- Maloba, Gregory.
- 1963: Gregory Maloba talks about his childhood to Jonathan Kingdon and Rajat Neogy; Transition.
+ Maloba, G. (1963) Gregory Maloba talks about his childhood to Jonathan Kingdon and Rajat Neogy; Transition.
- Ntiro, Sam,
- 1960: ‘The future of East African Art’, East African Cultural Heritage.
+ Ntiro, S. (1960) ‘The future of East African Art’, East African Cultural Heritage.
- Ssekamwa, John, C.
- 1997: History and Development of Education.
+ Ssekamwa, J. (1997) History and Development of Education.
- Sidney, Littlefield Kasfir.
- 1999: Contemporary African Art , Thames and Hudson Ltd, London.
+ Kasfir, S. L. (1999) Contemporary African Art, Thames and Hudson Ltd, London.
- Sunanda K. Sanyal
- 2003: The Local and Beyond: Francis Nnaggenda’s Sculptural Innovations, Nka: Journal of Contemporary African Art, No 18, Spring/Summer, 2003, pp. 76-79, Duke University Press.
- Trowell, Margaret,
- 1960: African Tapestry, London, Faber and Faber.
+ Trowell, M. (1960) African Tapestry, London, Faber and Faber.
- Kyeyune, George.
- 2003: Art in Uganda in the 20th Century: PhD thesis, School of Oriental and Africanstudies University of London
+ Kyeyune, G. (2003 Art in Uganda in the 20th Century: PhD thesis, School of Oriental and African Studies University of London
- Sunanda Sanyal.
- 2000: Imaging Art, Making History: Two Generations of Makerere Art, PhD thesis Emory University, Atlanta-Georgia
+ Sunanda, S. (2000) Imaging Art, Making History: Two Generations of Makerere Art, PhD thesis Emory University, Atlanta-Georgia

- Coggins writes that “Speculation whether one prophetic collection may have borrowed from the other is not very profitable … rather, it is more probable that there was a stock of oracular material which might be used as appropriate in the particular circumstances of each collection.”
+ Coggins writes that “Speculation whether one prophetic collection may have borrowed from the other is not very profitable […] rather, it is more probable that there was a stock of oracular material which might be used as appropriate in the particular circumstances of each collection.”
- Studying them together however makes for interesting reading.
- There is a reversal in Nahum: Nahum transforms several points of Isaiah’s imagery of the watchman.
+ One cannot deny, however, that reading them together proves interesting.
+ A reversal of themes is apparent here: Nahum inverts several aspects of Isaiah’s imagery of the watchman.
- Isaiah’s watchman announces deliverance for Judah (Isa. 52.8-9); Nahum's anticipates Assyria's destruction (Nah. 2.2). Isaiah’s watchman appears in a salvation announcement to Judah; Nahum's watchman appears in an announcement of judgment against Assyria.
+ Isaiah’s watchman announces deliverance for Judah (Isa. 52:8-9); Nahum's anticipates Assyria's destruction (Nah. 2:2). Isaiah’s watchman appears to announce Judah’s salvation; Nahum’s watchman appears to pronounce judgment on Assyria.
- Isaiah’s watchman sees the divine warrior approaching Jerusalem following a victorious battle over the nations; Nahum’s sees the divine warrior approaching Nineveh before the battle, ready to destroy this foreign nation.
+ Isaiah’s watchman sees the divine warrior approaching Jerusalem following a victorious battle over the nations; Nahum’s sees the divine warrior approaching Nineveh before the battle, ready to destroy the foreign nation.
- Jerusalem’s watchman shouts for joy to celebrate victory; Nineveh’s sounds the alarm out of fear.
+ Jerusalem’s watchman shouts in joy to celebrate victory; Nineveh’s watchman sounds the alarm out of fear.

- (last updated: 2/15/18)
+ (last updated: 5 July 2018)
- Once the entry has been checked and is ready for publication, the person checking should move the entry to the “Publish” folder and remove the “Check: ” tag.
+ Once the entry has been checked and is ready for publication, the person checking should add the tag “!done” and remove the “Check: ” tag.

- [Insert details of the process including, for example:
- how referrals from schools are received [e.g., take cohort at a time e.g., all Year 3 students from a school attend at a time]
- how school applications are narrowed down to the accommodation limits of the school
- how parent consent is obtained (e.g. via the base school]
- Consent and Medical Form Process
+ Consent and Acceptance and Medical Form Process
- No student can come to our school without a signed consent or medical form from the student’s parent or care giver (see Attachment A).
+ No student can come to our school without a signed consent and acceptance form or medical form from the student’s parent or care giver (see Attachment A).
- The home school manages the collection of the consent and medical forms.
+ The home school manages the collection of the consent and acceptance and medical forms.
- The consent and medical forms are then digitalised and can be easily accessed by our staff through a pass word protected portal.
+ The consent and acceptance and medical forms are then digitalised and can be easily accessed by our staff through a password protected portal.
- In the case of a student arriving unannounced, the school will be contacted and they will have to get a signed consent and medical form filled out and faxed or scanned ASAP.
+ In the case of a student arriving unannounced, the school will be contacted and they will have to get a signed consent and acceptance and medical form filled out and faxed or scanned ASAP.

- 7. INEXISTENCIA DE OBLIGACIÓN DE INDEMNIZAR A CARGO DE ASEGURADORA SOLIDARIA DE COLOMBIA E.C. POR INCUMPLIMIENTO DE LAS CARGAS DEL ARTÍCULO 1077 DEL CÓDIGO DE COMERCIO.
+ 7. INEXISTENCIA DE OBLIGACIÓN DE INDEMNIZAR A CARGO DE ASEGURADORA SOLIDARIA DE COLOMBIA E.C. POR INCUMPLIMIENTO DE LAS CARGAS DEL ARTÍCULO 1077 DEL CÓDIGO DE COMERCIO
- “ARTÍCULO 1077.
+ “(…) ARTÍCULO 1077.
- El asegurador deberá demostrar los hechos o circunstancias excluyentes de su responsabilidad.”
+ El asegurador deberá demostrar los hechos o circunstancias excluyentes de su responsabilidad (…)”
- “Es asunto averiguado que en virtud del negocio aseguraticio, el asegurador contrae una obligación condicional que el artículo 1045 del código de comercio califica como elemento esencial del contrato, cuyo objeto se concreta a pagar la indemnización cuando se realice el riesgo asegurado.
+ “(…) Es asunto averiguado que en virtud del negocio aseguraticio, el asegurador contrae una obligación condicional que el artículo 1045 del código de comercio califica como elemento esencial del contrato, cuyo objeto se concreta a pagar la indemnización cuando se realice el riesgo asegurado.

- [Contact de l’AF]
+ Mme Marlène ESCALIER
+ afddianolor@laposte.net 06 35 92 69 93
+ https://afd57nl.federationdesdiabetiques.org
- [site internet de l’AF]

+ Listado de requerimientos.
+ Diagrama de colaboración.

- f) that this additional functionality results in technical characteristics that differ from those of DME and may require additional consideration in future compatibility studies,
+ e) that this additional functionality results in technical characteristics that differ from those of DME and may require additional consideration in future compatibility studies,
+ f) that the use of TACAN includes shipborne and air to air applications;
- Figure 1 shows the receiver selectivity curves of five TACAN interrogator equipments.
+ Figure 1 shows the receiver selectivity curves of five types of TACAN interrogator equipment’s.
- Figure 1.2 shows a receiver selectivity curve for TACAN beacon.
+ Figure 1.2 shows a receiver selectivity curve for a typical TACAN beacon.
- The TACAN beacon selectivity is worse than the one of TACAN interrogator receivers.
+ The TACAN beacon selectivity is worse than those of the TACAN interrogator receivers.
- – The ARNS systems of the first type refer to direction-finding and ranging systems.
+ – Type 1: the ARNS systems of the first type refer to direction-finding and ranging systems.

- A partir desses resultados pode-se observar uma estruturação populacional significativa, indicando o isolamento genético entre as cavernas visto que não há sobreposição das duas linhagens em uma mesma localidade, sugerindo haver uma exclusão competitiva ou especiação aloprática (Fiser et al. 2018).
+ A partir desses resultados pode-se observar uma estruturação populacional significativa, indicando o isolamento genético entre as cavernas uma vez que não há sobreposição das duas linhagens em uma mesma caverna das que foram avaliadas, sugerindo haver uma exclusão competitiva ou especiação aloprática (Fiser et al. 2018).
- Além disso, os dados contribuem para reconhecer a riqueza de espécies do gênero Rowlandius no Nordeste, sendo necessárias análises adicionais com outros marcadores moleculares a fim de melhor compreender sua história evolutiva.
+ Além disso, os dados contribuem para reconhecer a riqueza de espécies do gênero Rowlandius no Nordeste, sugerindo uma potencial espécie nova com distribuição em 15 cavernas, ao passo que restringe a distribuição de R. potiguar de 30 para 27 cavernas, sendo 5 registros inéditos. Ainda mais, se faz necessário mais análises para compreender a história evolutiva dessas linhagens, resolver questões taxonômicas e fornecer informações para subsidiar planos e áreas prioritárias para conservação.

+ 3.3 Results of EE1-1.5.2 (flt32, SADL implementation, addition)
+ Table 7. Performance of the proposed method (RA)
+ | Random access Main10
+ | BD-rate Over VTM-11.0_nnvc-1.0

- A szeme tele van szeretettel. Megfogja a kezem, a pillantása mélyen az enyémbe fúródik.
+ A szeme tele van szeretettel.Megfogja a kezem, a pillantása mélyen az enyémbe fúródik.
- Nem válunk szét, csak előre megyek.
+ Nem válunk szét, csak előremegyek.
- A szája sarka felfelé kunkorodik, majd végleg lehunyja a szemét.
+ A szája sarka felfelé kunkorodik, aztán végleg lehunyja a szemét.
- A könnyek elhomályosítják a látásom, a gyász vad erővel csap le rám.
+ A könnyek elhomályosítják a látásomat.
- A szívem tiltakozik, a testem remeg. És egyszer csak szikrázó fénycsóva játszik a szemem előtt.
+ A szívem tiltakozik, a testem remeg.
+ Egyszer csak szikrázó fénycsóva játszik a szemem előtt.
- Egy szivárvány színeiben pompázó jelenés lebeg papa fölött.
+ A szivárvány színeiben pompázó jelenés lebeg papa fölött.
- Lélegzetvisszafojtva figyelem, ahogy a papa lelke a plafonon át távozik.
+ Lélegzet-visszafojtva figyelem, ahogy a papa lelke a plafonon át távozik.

:: Your task ::
The required output is the stretch of entries above from the line containing "- how referrals" through the line containing "Acceptance and Medical Form Process", reproduced exactly.

:: Solution ::
- how referrals from schools are received [e.g., take cohort at a time e.g., all Year 3 students from a school attend at a time]
- how school applications are narrowed down to the accommodation limits of the school
- how parent consent is obtained (e.g. via the base school]
- Consent and Medical Form Process
+ Consent and Acceptance and Medical Form Process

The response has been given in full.